On remarque dans cette formule un oxymore: "commerce" = société et "indépendant" = qui
n'a pas besoin des autres. C'est tout le bonheur d'être ensemble sans les comparaisons avec
autrui, c'est un équilibre introuvable que la société sans interdépendance.
On ajoutera que quand il évoque leur vie, Rousseau ne parle pas de travail, mais d'"art";
c'est plus positif. Tout se fait sans contrainte, dans la joie.
"à perfectionner" (l.31) >> ils portent en eux l'idée de faire mieux.

III) LE MALHEUR DE L'HOMME SOCIAL (l.38 à 44)

a) La chaîne inévitable du progrès:

L'homme portait en lui l'instinct de progrès, qui est une fatalité...on s'en rend compte dans les
2 premières subordonnées.
1 ère étape: découverte de l'interdépendance, de l'entraide. C'est a priori positif or cela
entraîne le malheur. (A partir de la découverte des métaux >> division du travail, les hommes
descendent à la mine et ne peuvent pas travailler la terre; donc les agriculteurs achètent le fer
et vendent aux mineurs leurs produits.)
2 ème étape: la première principale: "l'égalité disparut". (Travail à la mine plus dur, donc
exige plus de blé.
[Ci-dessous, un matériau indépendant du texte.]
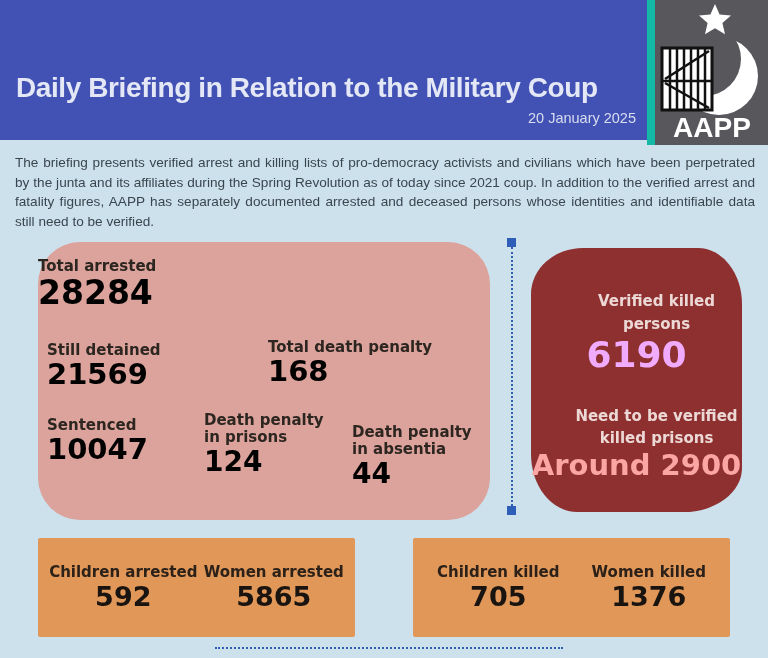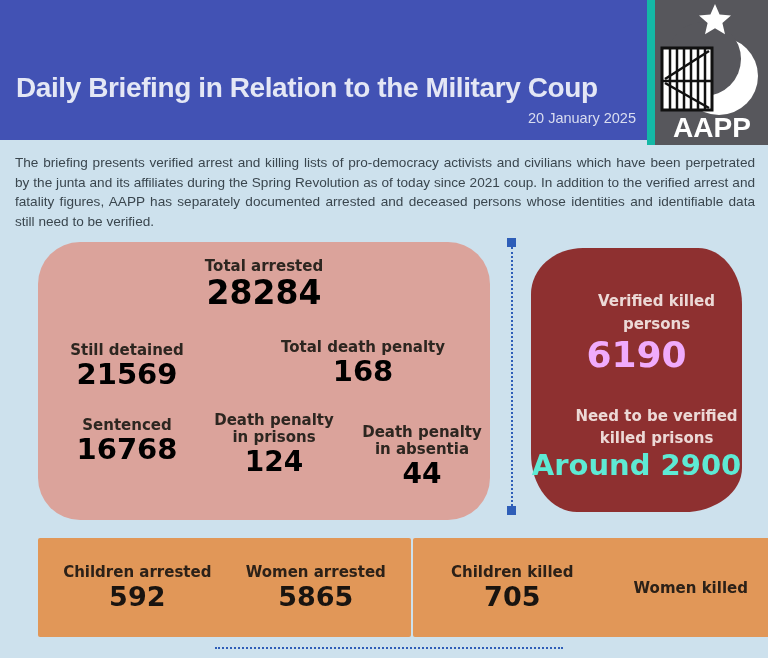--- a/index.html
+++ b/index.html
@@ -36,21 +36,21 @@
     font-family:"Liberation Sans", sans-serif;
     font-size:13.6px; line-height:1.44; color:#3a464e;
     text-align:justify;
   }
 
   
   .pink-box {
     position:absolute; left:38px; top:242px; width:452px; height:278px;
     background:#dba39b; border-radius:42px;
   }
-  .stat { position:absolute; text-align:center; color:#221c18; }
+  .stat { position:absolute; color:#221c18; }
   .stat .lbl { font-size:15px; font-weight:bold; line-height:1.15; color:#2d2620; }
   .stat .val { font-weight:bold; color:#000000; line-height:1.1; }
 
   .stat-total            { left:0; right:0; top:16px; }
   .stat-total .val       { font-size:33px; }
   .stat-detained         { left:9px;  width:160px; top:100px; }
   .stat-dp-total         { left:230px; width:190px; top:97px; }
   .stat-detained .val, .stat-dp-total .val, .stat-sentenced .val { font-size:29px; }
   .stat-sentenced        { left:9px;  width:160px; top:175px; }
   .stat-dp-prisons       { left:166px; width:140px; top:170px; }
@@ -67,27 +67,27 @@
 
   
   .red-box {
     position:absolute; left:531px; top:248px; width:211px; height:264px;
     background:#8e3030;
     border-radius: 52px 44px 58px 46px / 46px 56px 44px 58px;
     text-align:center; color:#eedcda;
   }
   .red-box .lbl { font-size:15px; font-weight:bold; line-height:1.5; color:#ecd9d6;margin-left:40px; }
   .red-box .big { font-size:36px; font-weight:bold; color:#f0abfc; line-height:1.1; }
-  .red-box .around { font-size:29px; font-weight:bold; color:#5eead4; line-height:1.1; }
+  .red-box .around { font-size:29px; font-weight:bold; color:#fca5a5; line-height:1.1; }
   .rb-verified-label { margin-top:42px; }
   .rb-need-label { margin-top:30px; }
 
   
   .orange-box {
-    position:absolute; top:538px; width:373px; height:99px;
+    position:absolute; top:538px; width:317px; height:99px;
     background:#e19758; border-radius:2px;
     display:flex; align-items:center; justify-content:space-around;
     padding:0 8px; box-sizing:border-box;
   }
   .orange-left  { left:38px; }
   .orange-right { left:413px; }
   .o-stat { text-align:center; }
   .o-stat .lbl { font-size:15px; font-weight:bold; color:#2c2118; line-height:1.2; }
   .o-stat .val { font-size:27px; font-weight:bold; color:#191410; line-height:1.15; }
 
@@ -146,21 +146,21 @@
     <div class="stat stat-detained">
       <div class="lbl">Still detained</div>
       <div class="val">21569</div>
     </div>
     <div class="stat stat-dp-total">
       <div class="lbl">Total death penalty</div>
       <div class="val">168</div>
     </div>
     <div class="stat stat-sentenced">
       <div class="lbl">Sentenced</div>
-      <div class="val">16768</div>
+      <div class="val">10047</div>
     </div>
     <div class="stat stat-dp-prisons">
       <div class="lbl">Death penalty in prisons</div>
       <div class="val">124</div>
     </div>
     <div class="stat stat-dp-absentia">
       <div class="lbl">Death penalty in absentia</div>
       <div class="val">44</div>
     </div>
   </div>
@@ -190,18 +190,19 @@
     </div>
   </div>
 
   <div class="orange-box orange-right">
     <div class="o-stat">
       <div class="lbl">Children killed</div>
       <div class="val">705</div>
     </div>
     <div class="o-stat">
       <div class="lbl">Women killed</div>
+      <div class="val">1376</div>
     </div>
   </div>
 
   <div class="h-dots"></div>
 
 </div>
 
 </body></html>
L'égalité disparaît car on ne peut pas comparer des travaux différents.
Arbitrairement, on décide qu'une chose est plus chère qu'une autre >> convention entre
riches/pauvres; faibles/forts.)
3 ème étape: la propriété naît de l'agriculture > "la propriété s'introduisit". (L'agriculteur dit
que la terre qu'il travaille durement est à lui >> c'est SA récolte; SA terre.)
4 ème étape: "le travail devint nécessaire" >> suite de mots négatifs
5 ème étape: les "campagnes" sont "riantes", c'est donc qu'elle sont civilisées.

b) Le malheur et la décrépitude:

Le malheur rentre dans le monde avec la dernière principale.


> série d'antithèses:
* "vastes forêts" (= nature sauvage) ‚ "campagnes riantes" (= nature civilisée). Ca n'est pas
totalement négatif car "riantes" = beauté.
* "qu'il fallut arroser de la sueur des hommes" >> "sueur"‚"riantes" >> bonheur/malheur.
> métaphore:
* "arroser de la sueur" >> sueur = pluie >> effort, peine, douleur >> pluie de souffrance
> dans les deux dernières lignes, on remarque encore une antithèse: "esclavage et misère"
(négatif) ‚ "germer et croître avec les moissons" Association concret/abstrait: "misère" et
"esclavage" deviennent plantes pour être plus concrètes.
Conclusion

Ce texte très vibrant dénonce la misère du peuple, l'injustice humaine. Il est une charnière
et permet la fin du Discours. Cette société civile va entraîner des conséquences de plus en plus
catastrophiques: la création de lois, la justice. Pour qu'elles soient respectées, on crée les
magistrats, la police, un gouvernement où un homme est devenu despote.
La conclusion du Discours est terrible: tous les hommes sont égaux à zéro. Quelques
années plus tard, Rousseau essaiera de créer une société nouvelle dans la Nouvelle Héloïse ou
le Contrat social. Le progrès pourrait devenir positif sans régression.